I have an out of the topic question though... would you happen to have any idea about the Intel co processor that looks like a GPU (or maybe it is) does it require any SLI connection? and if I add it on into my rig along w/ my NVIDIA GPU do I have to use the POWERED RISER for both now?


----------



## IBMer (Oct 11, 2015)

Thanks for starting this very interesting discussion


----------



## zvonkorp (Oct 12, 2015)

volcob said:


> hi all
> 
> I am intending to mod my case to something similar to that of LIAN LI's design where the GPU would face the towards the glass panel of the system case. So I checked on a few comments/reviews regarding riser cables online and a lot of them are negative. I summed up a couple of "expert opinions" which suggest that the cables should have a power source(molex connector) and a capacitor so it could correct minute errors along the data transfers. but I also found other "premium" cable that has shielding on it but w/o any Cap or powersource
> (I thought the shielding might compensate for the absence of the cap and molex since if no interference affects the signal then there wouldnt be a need for correction?? - I have basic knowledge in electronics but I am not an expert or anything so pardon me if im wrong)
> ...



*Good question, Why is this?*

First a watery analogy: water running in a pipe and through a tap. Now turn off the tap quickly. You'll hear a loud knock/shock sound (voltage spike) in the pipe (wire). The water (current) wants to continue flowing but it can't, for a moment the water pressure (voltage) is much higher than the static water pressure (voltage). It's the same *for a current that's switched off, because of the inductance in the power wires in the flexible riser cable it wants to keep on flowing*, voltage gets higher. This is also what causes sparks (brush fire) in a _brushed_ motor.

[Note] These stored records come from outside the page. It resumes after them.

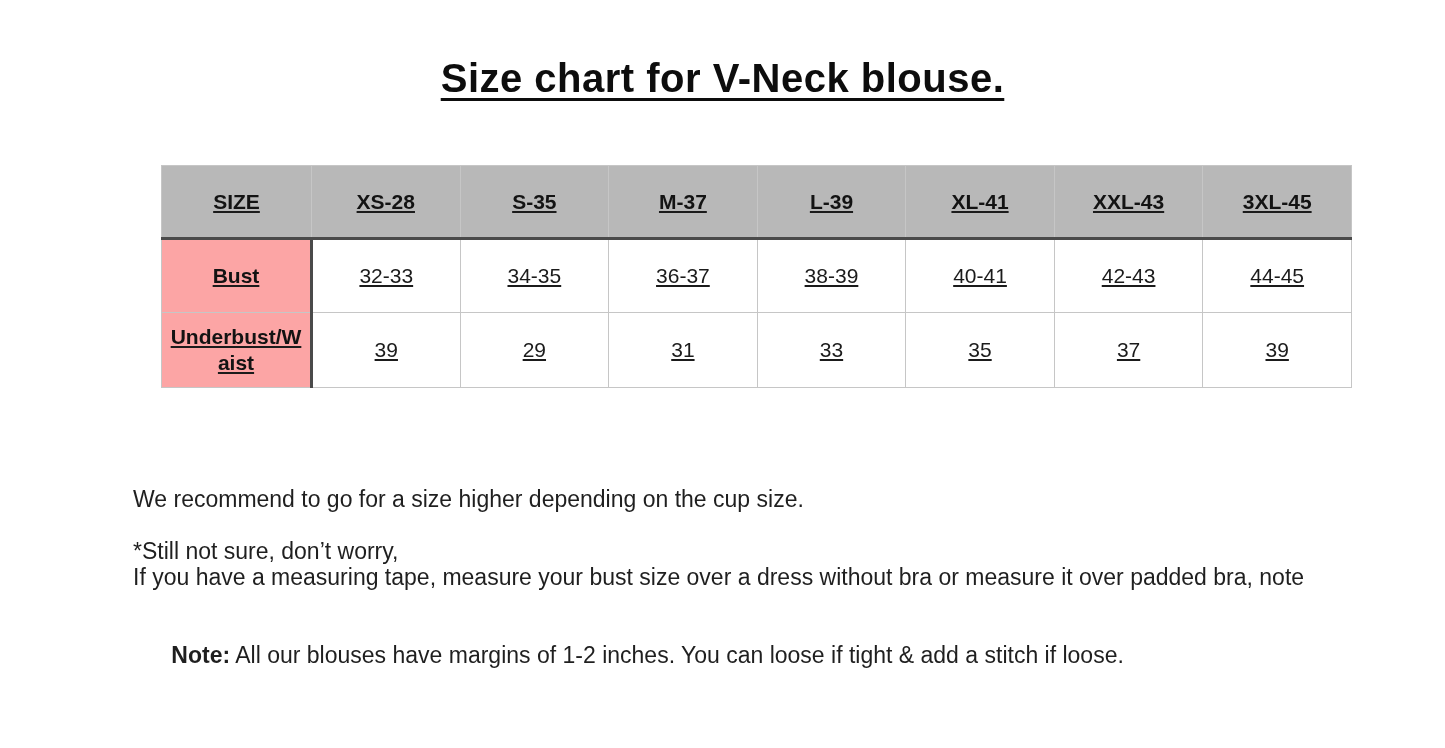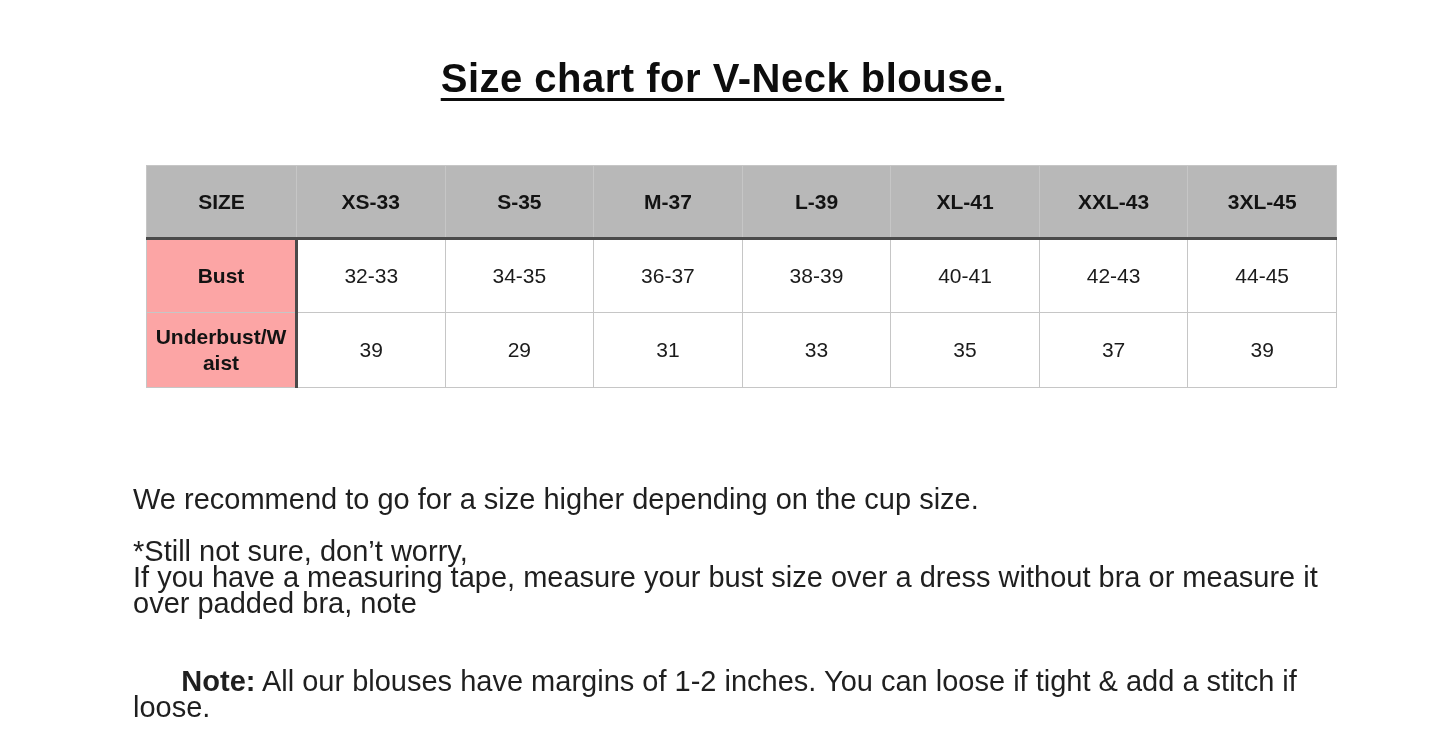--- a/index.html
+++ b/index.html
@@ -32,8 +32,9 @@
   }
   .size-table-wrap {
     position: absolute;
-    left: 146px;
+    left: 161px;
     top: 165px;
+    text-decoration: underline;
   }
   table.size-table {
     border-collapse: collapse;

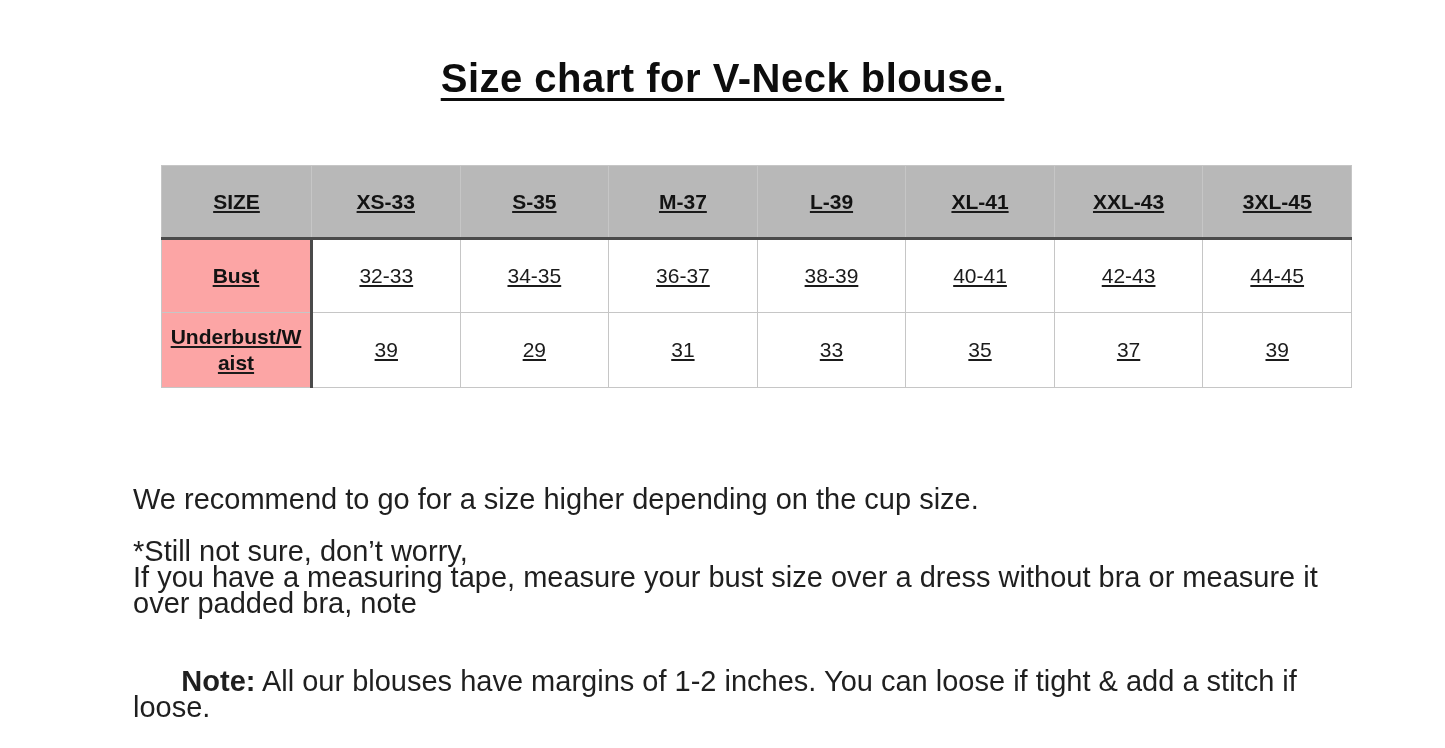--- a/index.html
+++ b/index.html
@@ -109,7 +109,7 @@
       <thead>
         <tr>
           <th>SIZE</th>
-          <th>XS-33</th>
+          <th>XS-28</th>
           <th>S-35</th>
           <th>M-37</th>
           <th>L-39</th>

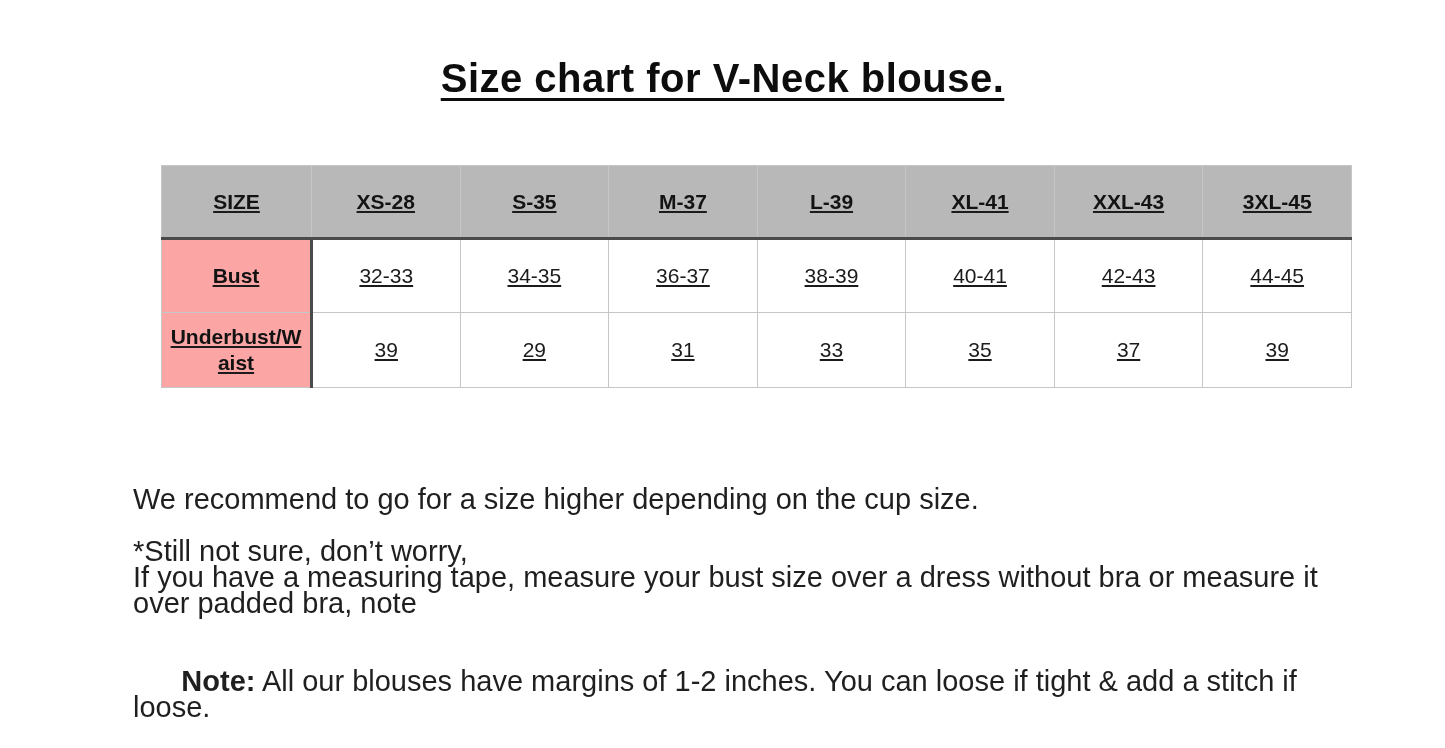--- a/index.html
+++ b/index.html
@@ -77,7 +77,7 @@
     left: 133px;
     top: 486px;
     width: 1240px;
-    font-size: 29px;
+    font-size: 23px;
     color: #1f1f1f;
   }
   .notes .note-line {

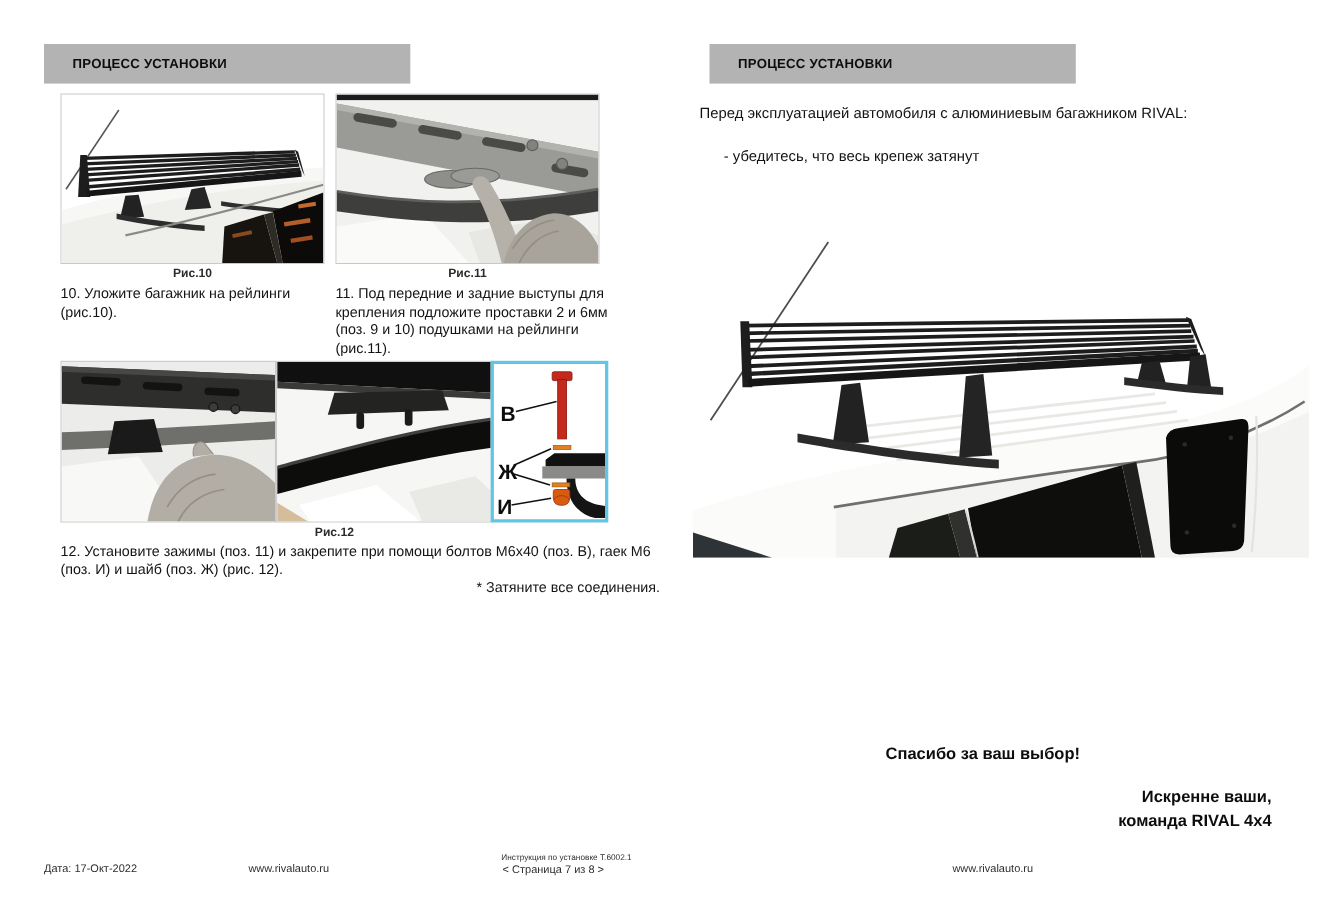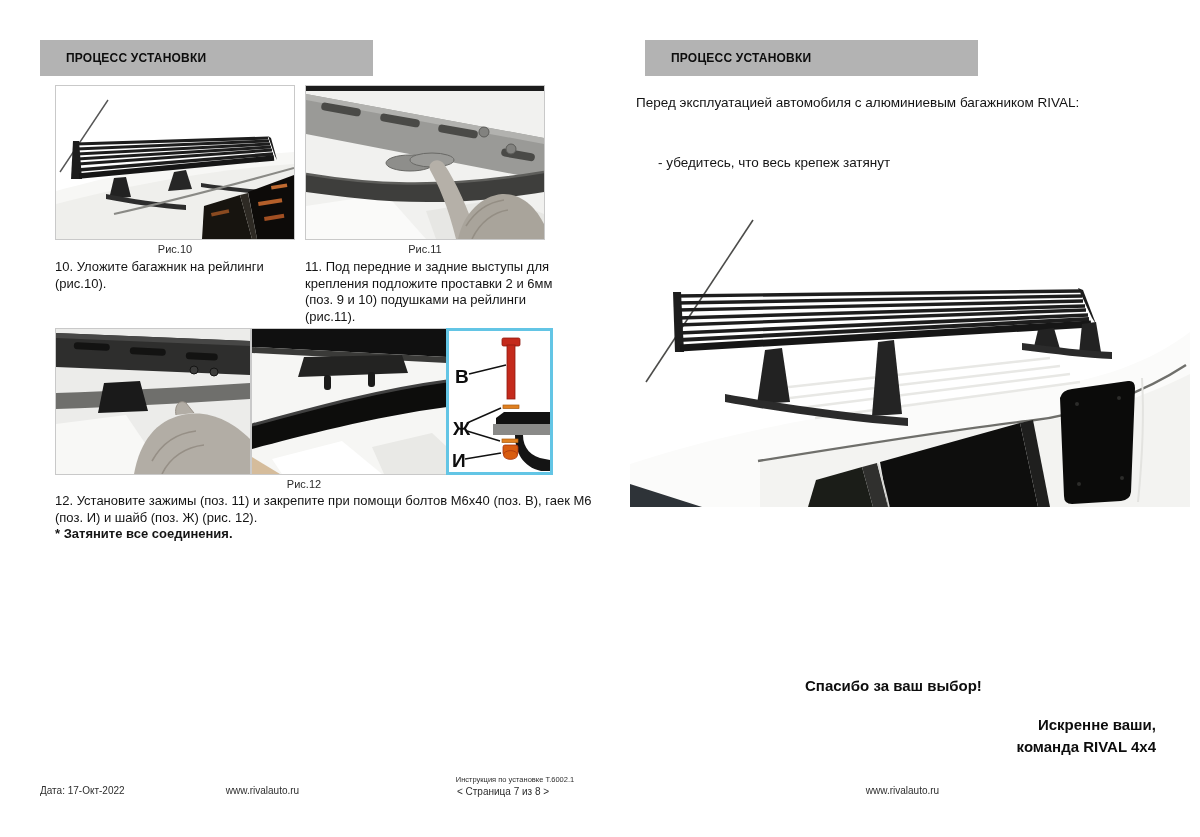--- a/index.html
+++ b/index.html
@@ -205,7 +205,7 @@
   <div class="abs hdr" style="left:645px;top:40px;">ПРОЦЕСС УСТАНОВКИ</div>
 
   <div class="abs para" style="left:636px;top:95px;width:520px;">Перед эксплуатацией автомобиля с алюминиевым багажником RIVAL:</div>
-  <div class="abs para" style="left:658px;top:134px;width:520px;margin-top:21px;">- убедитесь, что весь крепеж затянут</div>
+  <div class="abs para" style="left:658px;top:134px;width:520px;">- убедитесь, что весь крепеж затянут</div>
 
   <div class="abs" style="left:630px;top:212px;width:560px;height:295px;">
     <svg width="560" height="295" viewBox="0 0 560 295">

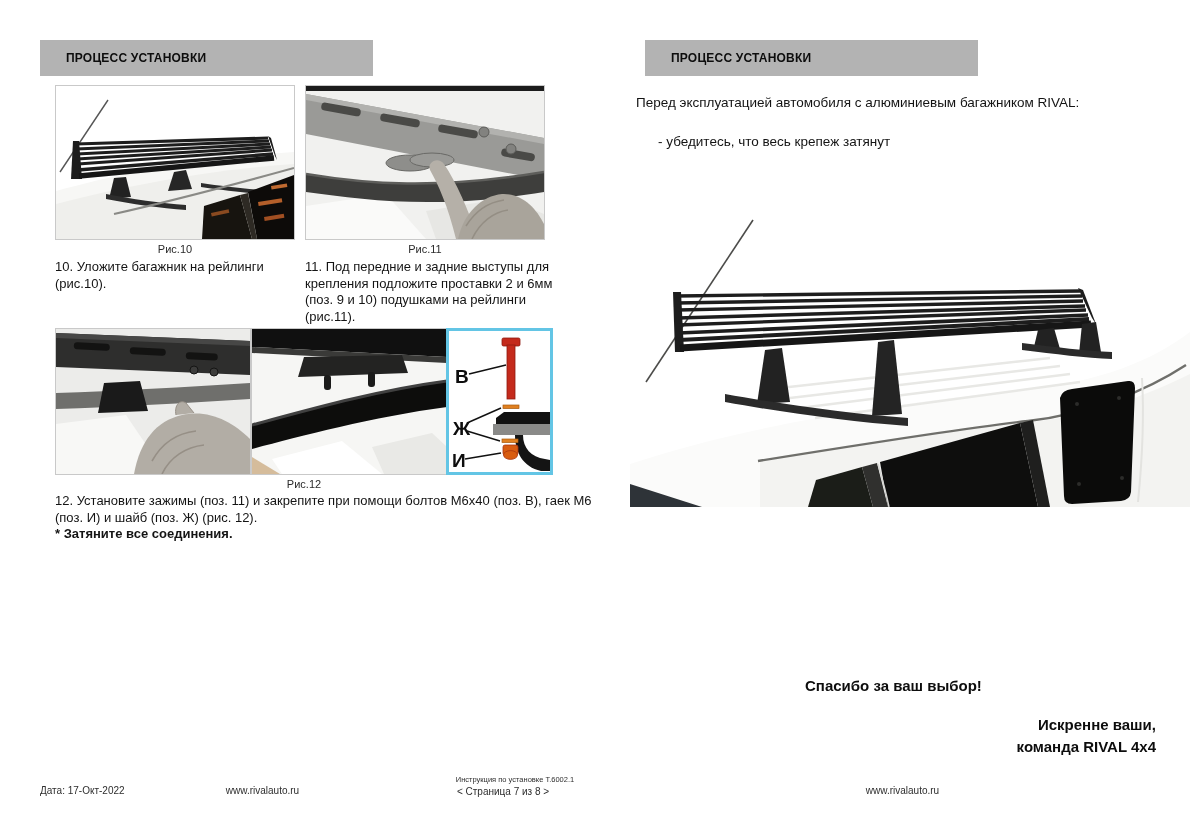--- a/index.html
+++ b/index.html
@@ -11,7 +11,7 @@
        letter-spacing:.2px;}
   .photo{border:1px solid #c9c9c9;background:#fff;box-sizing:border-box;}
   .photo svg{display:block;}
-  .cap{font-size:11px;color:#2b2b2b;text-align:center;}
+  .cap{font-size:11px;color:#2b2b2b;text-align:center;font-weight:bold;}
   .step{font-size:13px;line-height:1.28;color:#141414;}
   .bold{font-weight:bold;}
   .para{font-size:13.5px;color:#141414;}

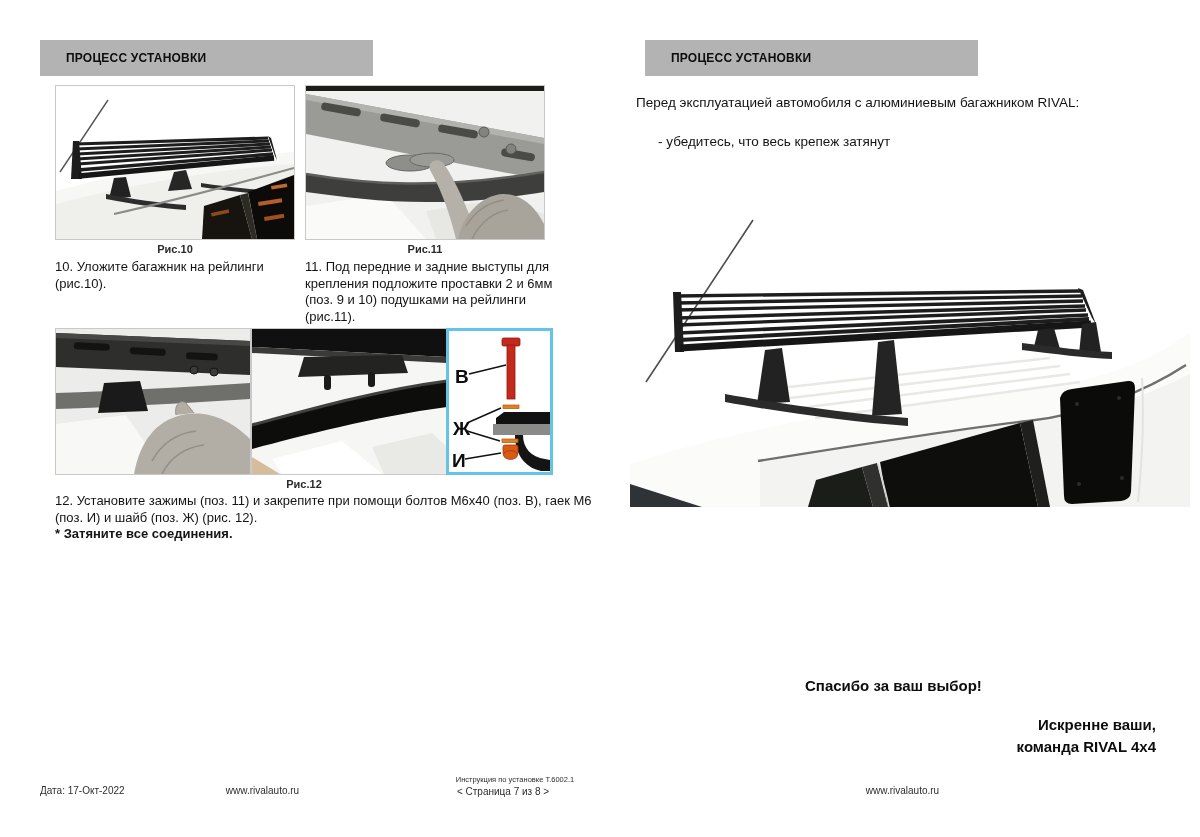--- a/index.html
+++ b/index.html
@@ -13,7 +13,7 @@
   .photo svg{display:block;}
   .cap{font-size:11px;color:#2b2b2b;text-align:center;font-weight:bold;}
   .step{font-size:13px;line-height:1.28;color:#141414;}
-  .bold{font-weight:bold;}
+  .bold{font-weight:normal;text-align:right;}
   .para{font-size:13.5px;color:#141414;}
   .thanks{font-size:15px;font-weight:bold;color:#0d0d0d;}
   .sig{font-size:15px;font-weight:bold;text-align:right;line-height:1.45;color:#0d0d0d;}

The reason this is relevant is because once the current leaves the traces of the motherboard slot, and starts traveling through the wires in the pci-extender cable, because of the wire inductance in that cable, it has a tendency to want to keep flowing. Wire inductance increases as the cross sectional area of the conductor decreases. So what does this have to do with capacitors? Normally these pins would have their current coming in from traces on the motherboard, but when using these powered risers, all of the wires on them are very small diameter. This means they have higher inductance, and are not designed necessarily to absorb loads like would be demanded by GPUs.


Well, depending on the game, or load, this might make a difference, or it might not, but generally, when you pause a game and go to a menu, the graphics load drops sharply & GPU usage is able to decrease & use significantly less power as it only has to render a full screen menu. Not all games have these kinds of load variations. But a lot do. So you have a GPU that uses 100-200 watts of power, and you put an riser cable between it & the motherboard, and you're playing an intensive game, and you go to pause it. The GPU load drops sharply from 100% to near 0%, the power usage goes from up to 200 or more watts down to just a trickle.

Now these power pins are coursing with energy, normally this is a non issue when the card is plugged in directly. But *add a flexible cable, and the issue of inductance comes up*. When the draw from the GPU goes from a few hundred watts down to just a few, there is excess current, with "momentum" in the wires of the flexible cable. The power pins, that have been sending current through themselves, saturate the wire with voltage that wants to keep flowing. It is here now that typically powered risers will be equipped with a capacitor, downstream, right before the female-connector, with which to soak up the momentum of the current & the increased voltage (as a result of wire inductance) & prevent it from getting to the VRMs on the GPU board. Without it, the VRMs get slammed with an inrush of current that would otherwise just be soaked up by the capacitor upstream, soldered on to the cable. It is also for this reason that these power wires are much thicker & beefier than the tiny signal wires in the flexible cable itself. The inductance of a wire decreases as it's cross sectional area increases.

So while the votes overwhelmingly agree to get the powered cable, you can now rationalize why & be able to quantify in some way the reasoning behind most of these cables having these capacitors & power leads on them. This is even more applicable when GPUs are used that have no external pci-e power ports ,and that draw all their power from the PCI-E slot off the motherboard directly.

*References*
1) hyperphysics.phy-astr.gsu.edu...indeng.html#c2
Shows that energy stored is proportional to inductance, L, and proportional to current squared, I^2
2) www.ee.scu.edu/eefac/healy/indwire.html
Shows that the inductance of a straight wire is proportional to the length of the wire times the natural log of the length of the wire ...which is close to being linearly proportional.
(References thanks Panther3001, post #685)


----------